▶ **Record extracts**:

Content starts

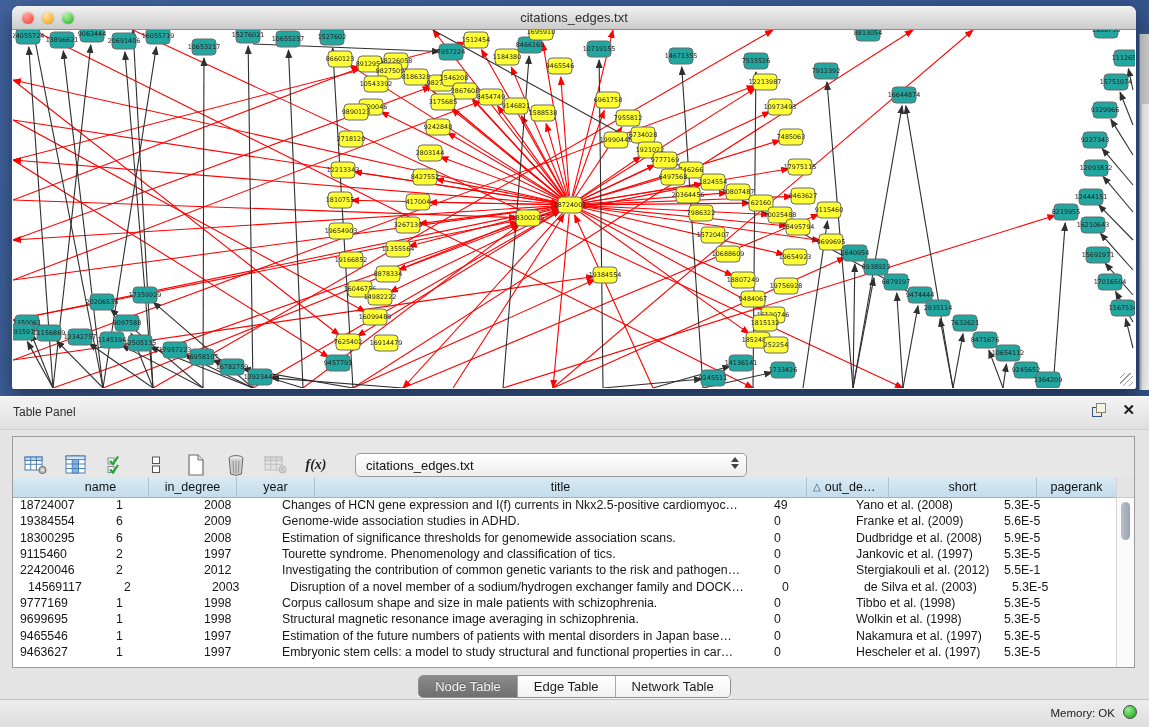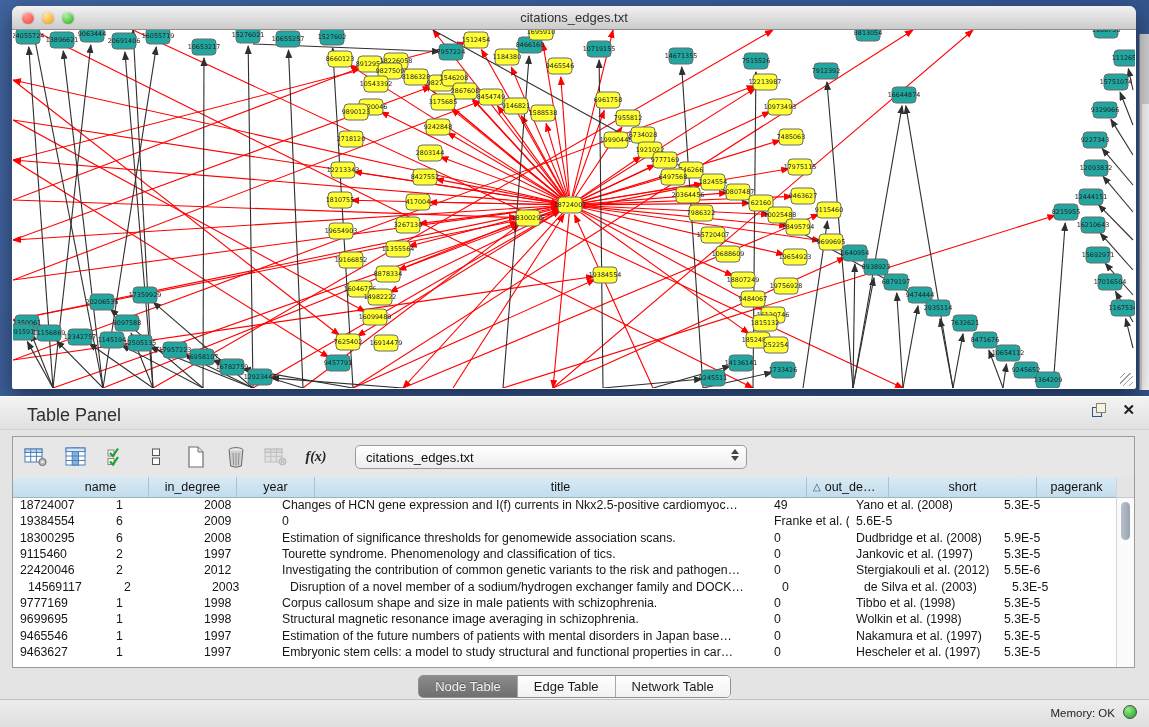"Table Panel" .tp-header .tp-title { font-size: 18px -> 12px; left: 27px -> 13px }
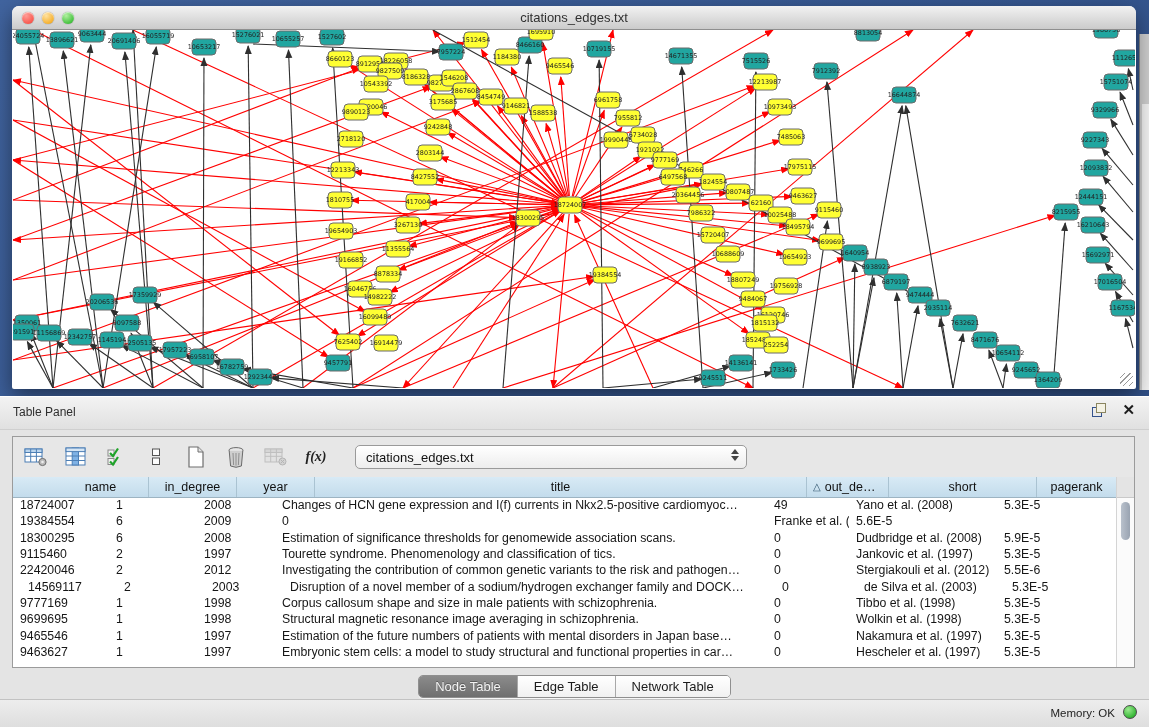"f(x)" .tp-toolbar { align-items: center -> flex-end }
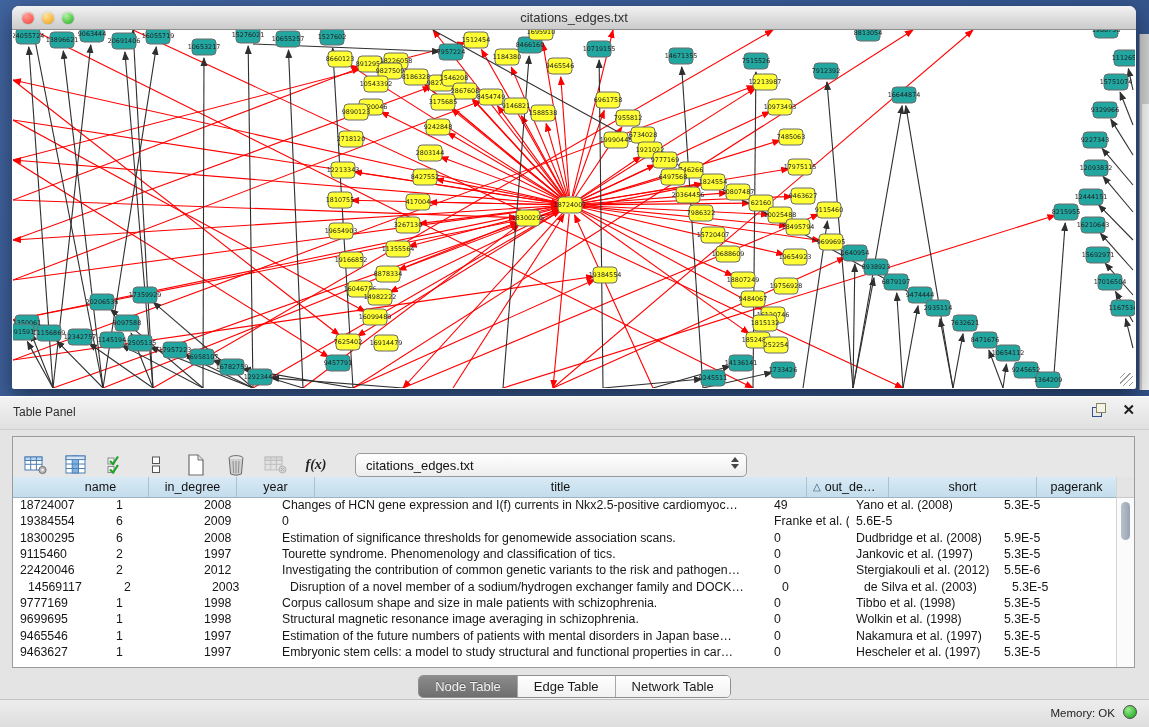"Genome-wide association studies in ADHD." div.td { html: none -> <div>Genome-wide association studies in ADHD.</div> }
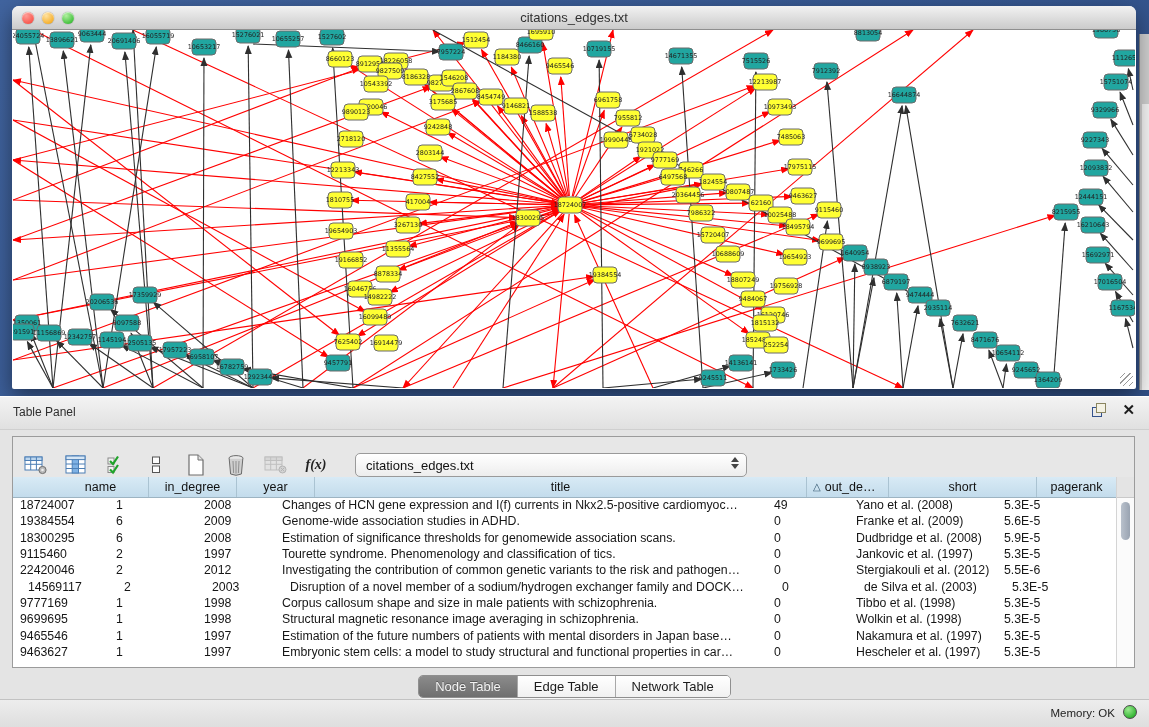"5.5E-6" div.td { text: 5.5E-6 -> 5.5E-1 }
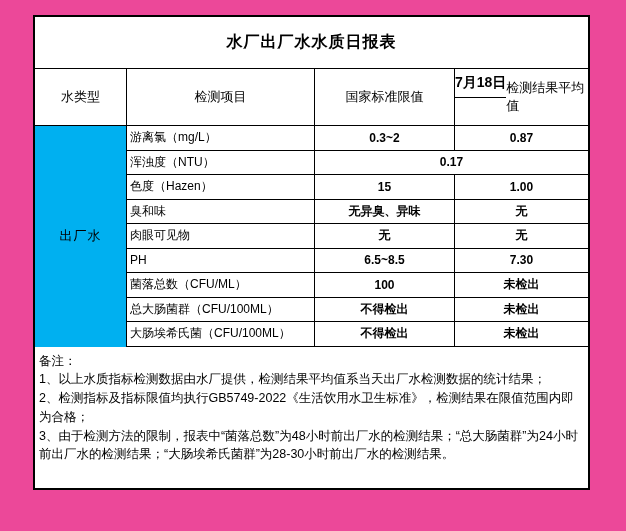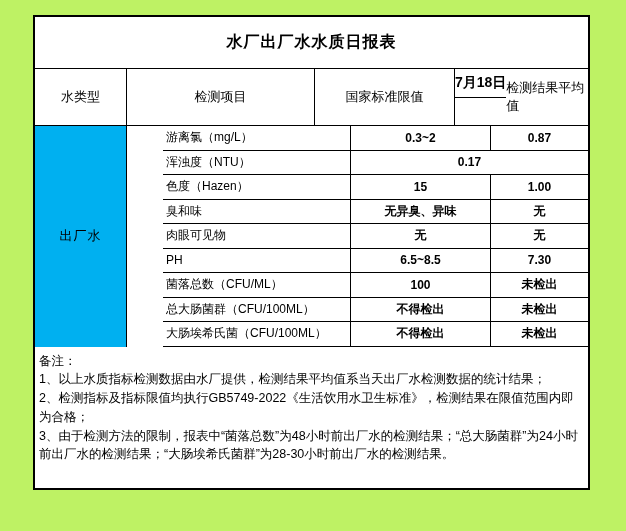"水厂出厂水水质日报表" .page { background: #bef264 -> #ec4899 }
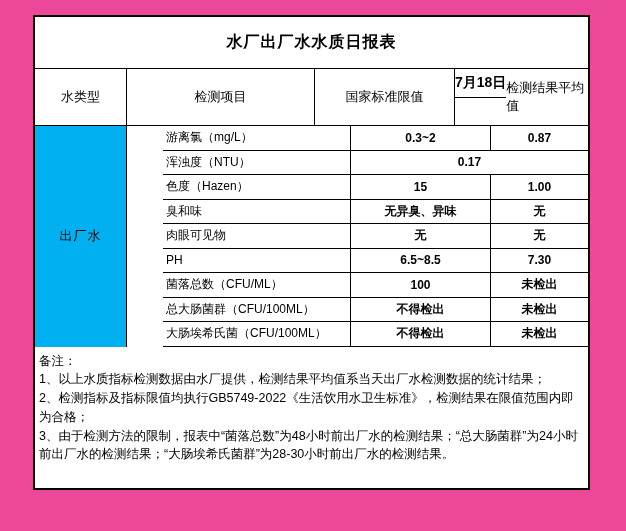"游离氯（mg/L）" .data-rows { padding-left: 36px -> none }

Content ends

The lines from the one with "align-items: center ->" to the end of the data above should be retyped exactly, both ends included, and pictures are to be left out.

▶ **Finished exercise**:
"f(x)" .tp-toolbar { align-items: center -> flex-end }
"Genome-wide association studies in ADHD." div.td { html: none -> <div>Genome-wide association studies in ADHD.</div> }
"5.5E-6" div.td { text: 5.5E-6 -> 5.5E-1 }
"水厂出厂水水质日报表" .page { background: #bef264 -> #ec4899 }
"游离氯（mg/L）" .data-rows { padding-left: 36px -> none }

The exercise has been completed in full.